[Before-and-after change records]
==========

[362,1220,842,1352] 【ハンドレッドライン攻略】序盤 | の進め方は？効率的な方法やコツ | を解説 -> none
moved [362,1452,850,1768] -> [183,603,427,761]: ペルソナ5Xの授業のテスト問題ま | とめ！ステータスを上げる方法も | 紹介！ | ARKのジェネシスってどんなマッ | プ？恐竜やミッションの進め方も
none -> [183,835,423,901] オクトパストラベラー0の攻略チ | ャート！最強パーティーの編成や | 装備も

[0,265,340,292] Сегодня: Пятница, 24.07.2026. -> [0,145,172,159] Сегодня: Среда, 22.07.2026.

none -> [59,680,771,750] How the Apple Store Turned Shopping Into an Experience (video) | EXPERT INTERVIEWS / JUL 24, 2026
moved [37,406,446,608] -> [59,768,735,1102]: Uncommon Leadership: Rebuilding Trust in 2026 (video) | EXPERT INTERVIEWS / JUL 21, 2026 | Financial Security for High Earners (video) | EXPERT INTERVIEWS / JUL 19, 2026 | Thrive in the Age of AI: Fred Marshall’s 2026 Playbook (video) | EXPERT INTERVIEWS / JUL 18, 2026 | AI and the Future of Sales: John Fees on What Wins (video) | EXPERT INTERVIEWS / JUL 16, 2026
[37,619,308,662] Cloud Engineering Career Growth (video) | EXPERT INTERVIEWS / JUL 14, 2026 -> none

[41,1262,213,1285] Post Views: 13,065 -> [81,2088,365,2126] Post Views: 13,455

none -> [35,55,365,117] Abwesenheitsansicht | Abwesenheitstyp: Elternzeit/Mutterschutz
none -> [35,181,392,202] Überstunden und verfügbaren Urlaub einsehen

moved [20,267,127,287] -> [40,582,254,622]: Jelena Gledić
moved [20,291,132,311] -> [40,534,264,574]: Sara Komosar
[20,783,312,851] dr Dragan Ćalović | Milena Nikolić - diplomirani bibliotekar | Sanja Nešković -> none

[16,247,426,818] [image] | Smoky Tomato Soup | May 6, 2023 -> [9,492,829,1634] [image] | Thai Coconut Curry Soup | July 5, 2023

==========

Where a line above includes "none", copy that line.

[362,1220,842,1352] 【ハンドレッドライン攻略】序盤 | の進め方は？効率的な方法やコツ | を解説 -> none
none -> [183,835,423,901] オクトパストラベラー0の攻略チ | ャート！最強パーティーの編成や | 装備も
none -> [59,680,771,750] How the Apple Store Turned Shopping Into an Experience (video) | EXPERT INTERVIEWS / JUL 24, 2026
[37,619,308,662] Cloud Engineering Career Growth (video) | EXPERT INTERVIEWS / JUL 14, 2026 -> none
none -> [35,55,365,117] Abwesenheitsansicht | Abwesenheitstyp: Elternzeit/Mutterschutz
none -> [35,181,392,202] Überstunden und verfügbaren Urlaub einsehen
[20,783,312,851] dr Dragan Ćalović | Milena Nikolić - diplomirani bibliotekar | Sanja Nešković -> none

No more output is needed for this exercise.